Ein Routinetermin, denken sich die vier misogynen Machos, als sie frei von emanzipatorischem Ehrgeiz zum Wochenendseminar in der prächtigen Landpraxis aufkreuzen. Dort wartet allerdings keine Diplom-Psychologin, sondern die verurteilte Mörderin Lin mitsamt ihrer Komplizin Gloria (Bärbel Schwarz). Auf der Flucht sind sie in Dr. Scharfs Villa gelandet und müssen nun spontan in deren Rolle schlüpfen, weil die Hausherrin sich vor Schreck den Hals gebrochen hat. Eine bizarre Situation, wenngleich auch nur angemessen absonderlich für die ZDF-Serie, in der sie sich ereignet.

»Therapie wie noch nie« steht unterm Hashtag heuldoch in der Mediathek und ist womöglich der heiterste Beitrag zur MeToo-Debatte, seit unter diesem Symbol vor drei Jahren flächendeckender Missbrauch männlicher Machtpositionen publik wurde. Als den zwei Flüchtigen bewusst wird, mit was für Typen sie es zu tun haben, besser noch: Dass ihnen die gernegroßen Schlappschwänze auf Gedeih und Verderb ausgeliefert sind, weil die erfolgreiche Therapie Voraussetzung eines milden Urteils ist, dreht das pseudopsychologische Duo den Spieß um. Sie lassen ihre Klienten in einer Art feministischem Bootcamp leiden, dass der Dreck nur so spritzt.

Als Konsequenz all der Erniedrigungen ihrer Geschlechtsgenossinnen, jagen Lin und Gloria das frauenfeindliche Quartett durch den brandenburgischen Wald, lassen es in Frauenkleidern Abbitte leisten, wollen zwischenzeitlich zwar schon auch an die Pin Codes der wohlhabenden Sexualstraftäter, um ihre Flucht zu finanzieren. Mindestens ebenso wichtig aber ist es ihnen, aus Tätern endlich mal Opfer zu machen. »Wir erlauben uns bunt zu sein und zu überhöhen«, erklärt Regisseurin Isabell Šuba ihr groteskes Kammerspiel. Hinter dem Sado-Maso-Sextett auf Zeit allerdings steckt eine Wahrhaftigkeit weit jenseits bloßer Persiflage.

Es geht um Fragen, die ZDF-Redaktionsleiterin Claudia Tronnier so stellt: »Was wird aus Männern, die objektiv des sexualisierten Machtmissbrauchs überführt sind?« Mehr noch: »Hilft eine Therapie?« Nach fünf Episoden, verdichtet auf 70 Minuten Kurzspielfilm, bleibt die Antwort angenehm offen.
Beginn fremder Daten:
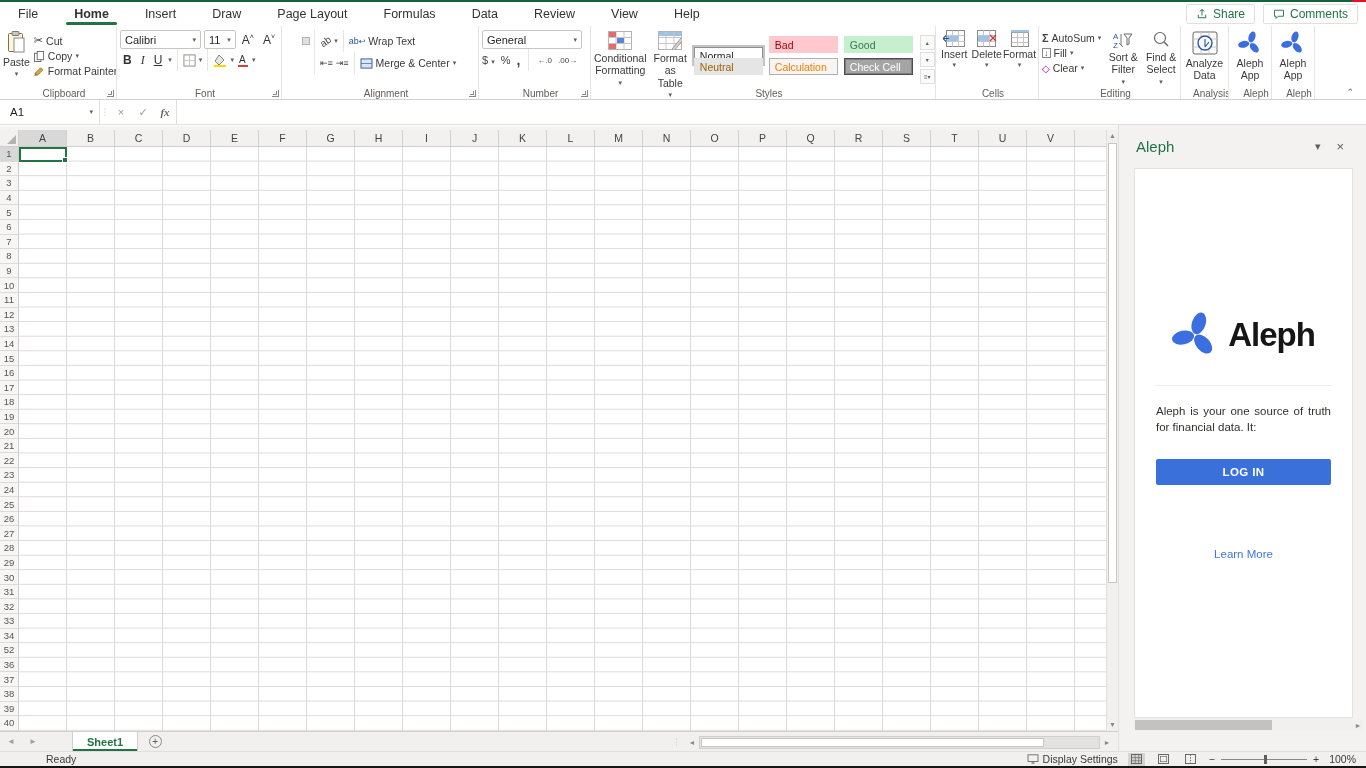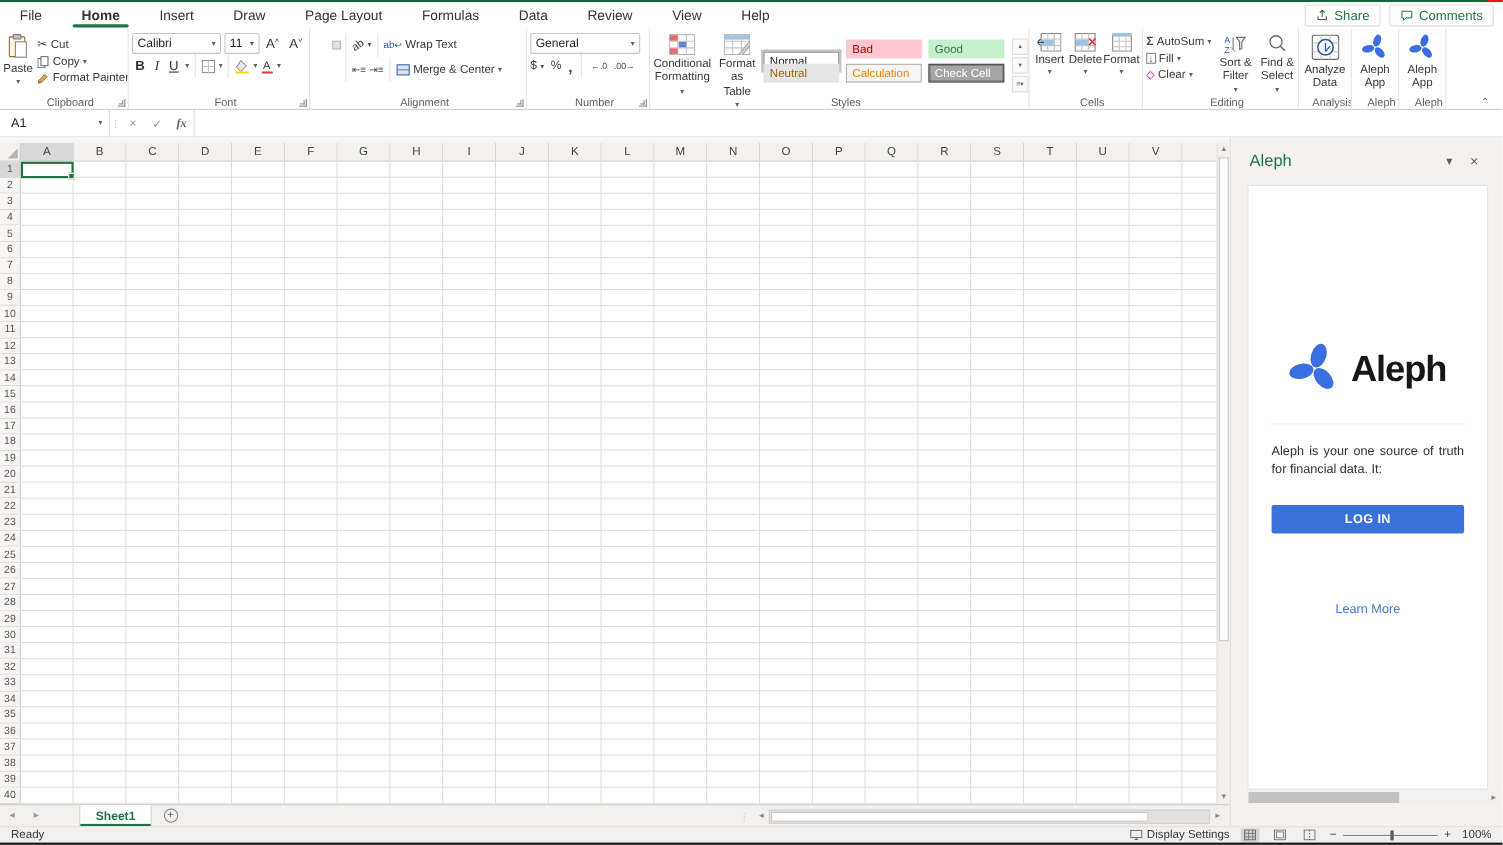--- a/index.html
+++ b/index.html
@@ -109,21 +109,21 @@
   #add-sheet span { width:13px; height:13px; border:1px solid #8a8886; border-radius:50%;
     color:#605e5c; font-size:10px; line-height:11px; text-align:center; }
   #h-scroll { position:absolute; left:672px; top:3px; right:6px; height:14px; display:flex; align-items:center; gap:2px; }
   #h-dots { color:#c8c6c4; font-size:9px; margin-right:4px; }
   .h-arr { color:#8a8886; font-size:7px; width:10px; text-align:center; }
   #h-track { flex:1; height:13px; background:#e4e2e0; border:1px solid #d2d0ce; position:relative; }
   #h-thumb { position:absolute; left:1px; top:1px; bottom:1px; width:86%; background:#fff; border:1px solid #c8c6c4; }
 
   
   #status-bar { position:absolute; left:0; top:751px; width:1366px; height:15px; background:#f1f0ef;
-    border-top:1px solid #e1dfdd; display:flex; align-items:center; font-size:10.5px; color:#3b3a39; }
+    border-top:1px solid #e1dfdd; display:flex; align-items:center; font-size:10.5px; color:#3b3a39;padding-left:36px; }
   #status-mode { padding-left:10px; }
   #status-right { margin-left:auto; display:flex; align-items:center; gap:10px; padding-right:10px; }
   .viewicon { width:17px; height:13px; display:flex; align-items:center; justify-content:center; }
   .viewicon.sel { background:#d6d4d2; }
   #zoom-slider { display:flex; align-items:center; gap:6px; }
   #zoom-track { width:86px; height:1px; background:#8a8886; position:relative; }
   #zoom-thumb { position:absolute; left:50%; top:-4px; width:3px; height:9px; background:#605e5c; }
   #bottom-strip { position:absolute; left:0; top:766px; width:1366px; height:2px; background:#161514; }
 
   
@@ -551,21 +551,21 @@
       <div class="rowh">25</div>
       <div class="rowh">26</div>
       <div class="rowh">27</div>
       <div class="rowh">28</div>
       <div class="rowh">29</div>
       <div class="rowh">30</div>
       <div class="rowh">31</div>
       <div class="rowh">32</div>
       <div class="rowh">33</div>
       <div class="rowh">34</div>
-      <div class="rowh">35</div>
+      <div class="rowh">52</div>
       <div class="rowh">36</div>
       <div class="rowh">37</div>
       <div class="rowh">38</div>
       <div class="rowh">39</div>
       <div class="rowh">40</div>
     </div>
   <div id="cells">
     <div id="sel-cell"></div>
   </div>
 </div>

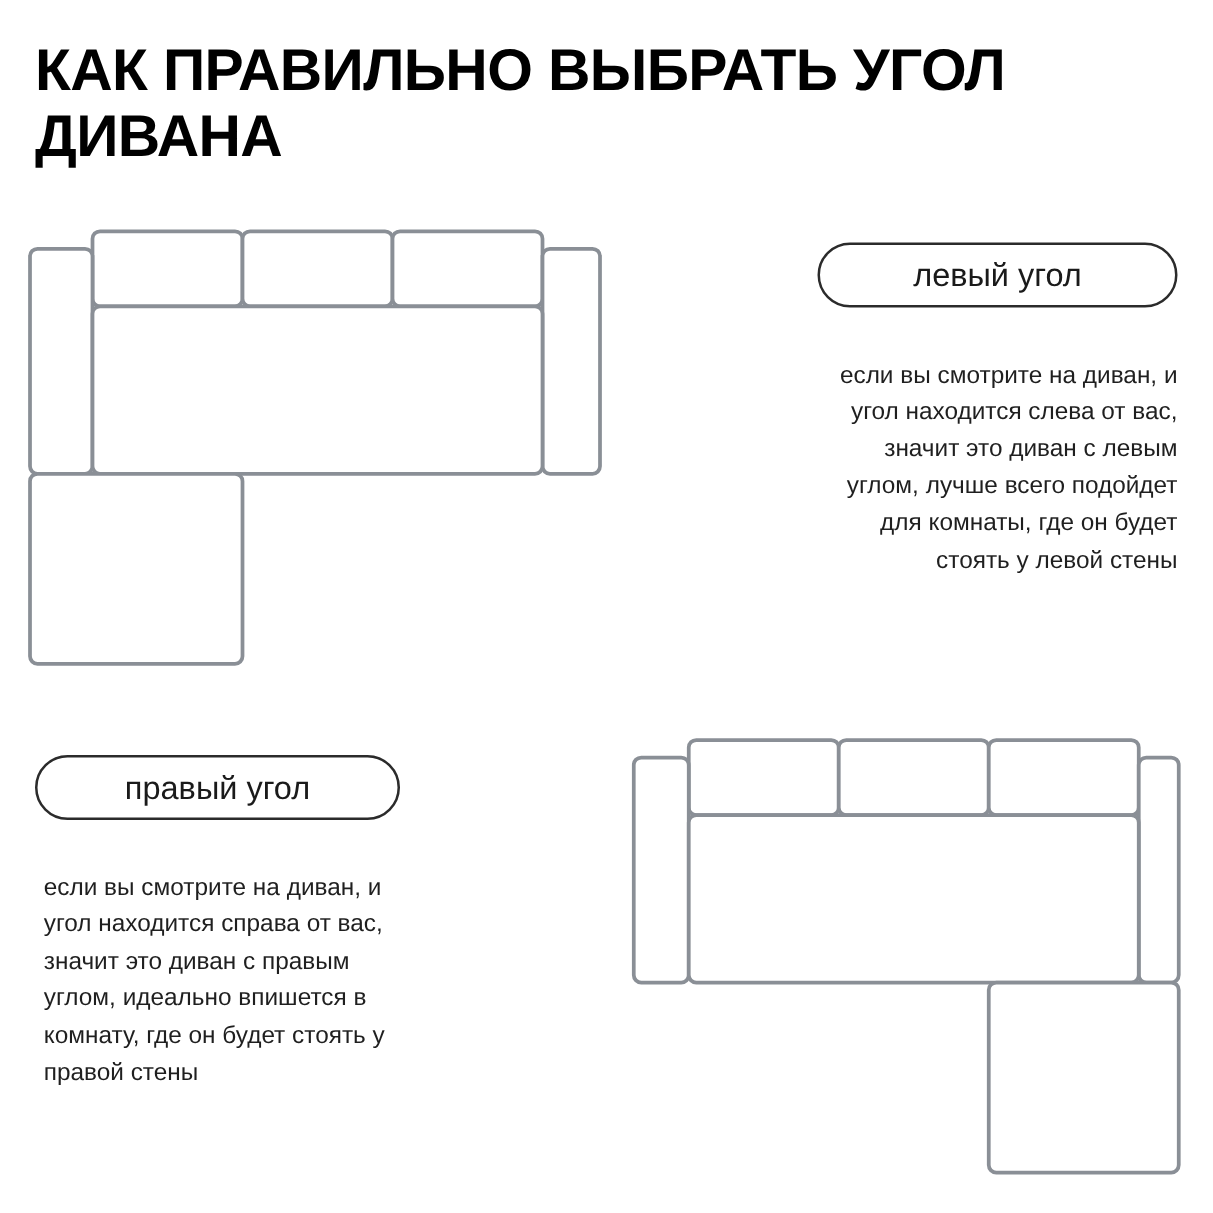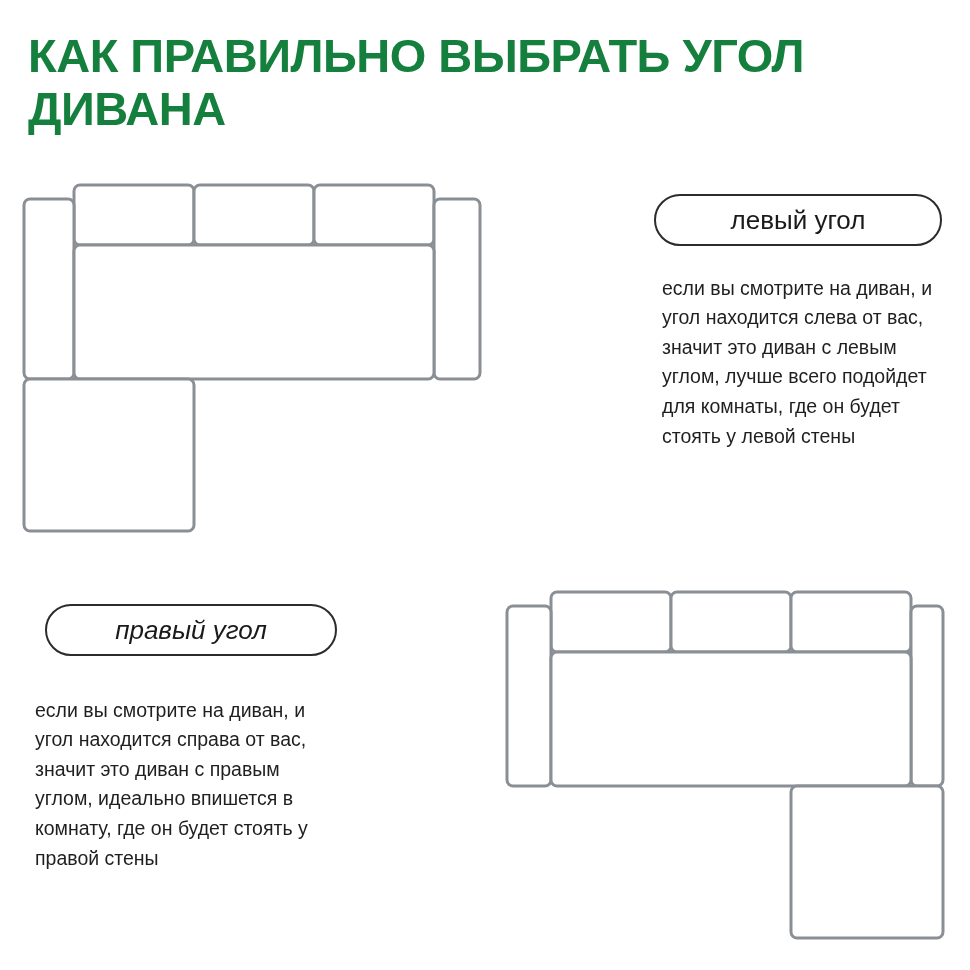--- a/index.html
+++ b/index.html
@@ -24,21 +24,21 @@
   
   .title {
     position: absolute;
     left: 28px;
     top: 18px;
     width: 910px;
     font-size: 47px;
     line-height: 1.12;
     font-weight: bold;
     letter-spacing: -0.5px;
-    color: #15803d;
+    color: #000000;
     text-transform: uppercase;
     margin-top: 12px;
   }
 
   
   .pill {
     position: absolute;
     border: 2px solid #2b2b2b;
     border-radius: 40px;
     height: 52px;
@@ -51,38 +51,37 @@
     box-sizing: border-box;
     padding: 0 26px;
     text-align: right;
   }
   .pill-left {
     right: 28px;
     top: 194px;
     width: 288px;
   }
   .pill-right {
-    left: 45px;
+    left: 28px;
     top: 604px;
     width: 292px;
-    font-style: italic;
   }
 
   
   .para {
     position: absolute;
     font-size: 19.5px;
     line-height: 1.52;
     color: #1f1f1f;
   }
   .para-left {
     right: 28px;
-    top: 254px;
+    top: 266px;
     width: 280px;
-    text-align: left;
+    text-align: right;
   }
   .para-right {
     left: 35px;
     top: 676px;
     width: 300px;
     text-align: left;
   }
 
   
   .sofa {

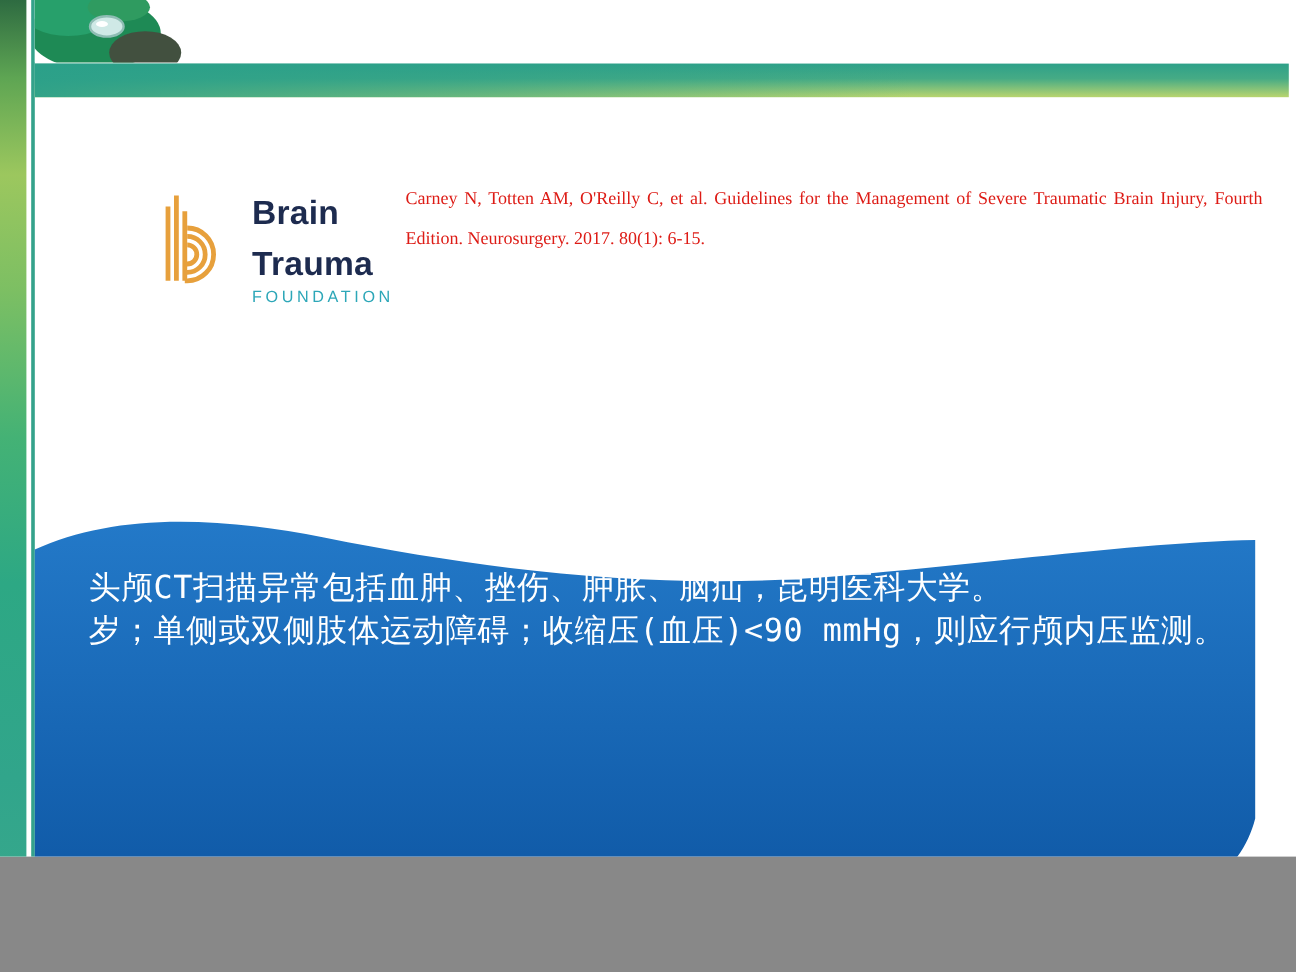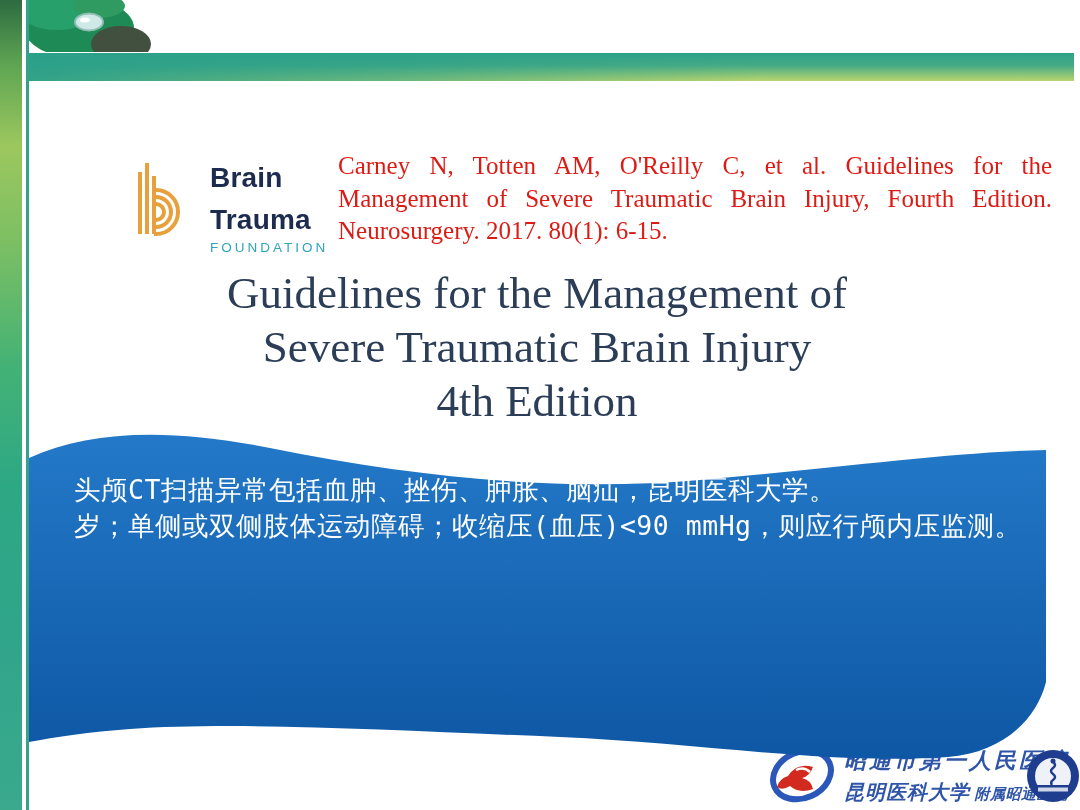--- a/index.html
+++ b/index.html
@@ -1,17 +1,17 @@
 <!DOCTYPE html>
 <html style="--citation-red: #dd1b15; --title-navy: #2c3e57; --panel-blue-top: #2379c8; --panel-blue-bottom: #0e57a4; --btf-orange: #e7a03c; --btf-navy: #1d2b4f; --btf-teal: #2da7b8; --hospital-blue: #2f55a8;"><head>
 <meta charset="utf-8">
 <style>
   html,body{margin:0;padding:0;background:#888;}
   .slide{
-    position:relative;width:1080px;height:810px;background:#ffffff;
+    position:relative;width:1080px;height:714px;background:#ffffff;
     overflow:hidden;font-family:"Liberation Sans","DejaVu Sans",sans-serif;
   }
   
   .left-strip{
     position:absolute;left:0;top:0;width:22px;height:810px;
     background:linear-gradient(180deg,#2e6b41 0%,#5ea553 8%,#9cc75e 18%,#7cbf63 30%,
       #44b275 45%,#2da884 60%,#31a58b 80%,#3aa98c 100%);
   }
   .left-line{
     position:absolute;left:26px;top:0;width:3px;height:810px;background:#34a28b;
@@ -31,21 +31,21 @@
   .btf-words{padding-top:4px;line-height:1;}
   .btf-word{font-weight:bold;font-size:28px;letter-spacing:.2px;color:var(--btf-navy);}
   .btf-word.second{margin-top:14px;}
   .btf-foundation{
     margin-top:7px;font-weight:normal;font-size:13.5px;letter-spacing:3px;color:var(--btf-teal);
   }
   
   .citation{
     position:absolute;left:338px;top:150px;width:714px;
     font-family:"Liberation Serif","DejaVu Serif",serif;
-    font-size:25px;line-height:32.5px;color:var(--citation-red);
+    font-size:15px;line-height:32.5px;color:var(--citation-red);
     text-align:justify;
   }
   
   .doc-title{
     position:absolute;left:30px;top:266px;width:1014px;text-align:center;
     font-family:"Liberation Serif","DejaVu Serif",serif;
     color:var(--title-navy);font-size:45px;line-height:54px;font-weight:500;
   }
   
   .wave-svg{position:absolute;left:0;top:0;width:1080px;height:810px;z-index:3;pointer-events:none;}
@@ -100,25 +100,20 @@
     </svg>
     <div class="btf-words">
       <div class="btf-word">Brain</div>
       <div class="btf-word second">Trauma</div>
       <div class="btf-foundation">FOUNDATION</div>
     </div>
   </div>
 
   <div class="citation">Carney N, Totten AM, O'Reilly C, et al. Guidelines for the Management of Severe Traumatic Brain Injury, Fourth Edition. Neurosurgery. 2017. 80(1): 6-15.</div>
 
-  <div class="doc-title">
-    <div>Guidelines for the Management of</div>
-    <div>Severe Traumatic Brain Injury</div>
-    <div>4th Edition</div>
-  </div>
 
   <div class="footer">
     <svg class="oval-logo" viewBox="0 0 72 64">
       <ellipse cx="36" cy="31" rx="30" ry="23" fill="#ffffff" stroke="#2a57b8" stroke-width="6" transform="rotate(-24 36 31)"></ellipse>
       <path d="M22 32 q9 -14 25 -9 q-3 9 -11 11 q9 2 11 11 q-14 5 -23 -3 q-8 5 -13 1 q2 -8 11 -11 z" fill="#d22a1e"></path>
       <path d="M30 26 q8 -4 14 2" stroke="#ffffff" stroke-width="2.5" fill="none"></path>
     </svg>
     <div class="hospital-words">
       <div class="hospital-line1">昭通市第一人民医院</div>
       <div class="hospital-line2">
Ausgerechnet der Jüngste beginnt zwar, sein Verhalten zart zu reflektieren. Die drei älteren Männer allerdings kultivieren weiter ihren Zynismus. Fazit: Ein paar Tritte in den Arsch selbstgerechter Alphakerle können gewiss nie schaden. Was sich zügig ändern muss, ist hingegen die Struktur, in der sie überhaupt Alphakerle werden. Der Weg ist noch weit. Aber in diesem Fall wenigstens außergewöhnlich unterhaltsam. Und bei allem Aberwitz ist es auch ganz schön klug.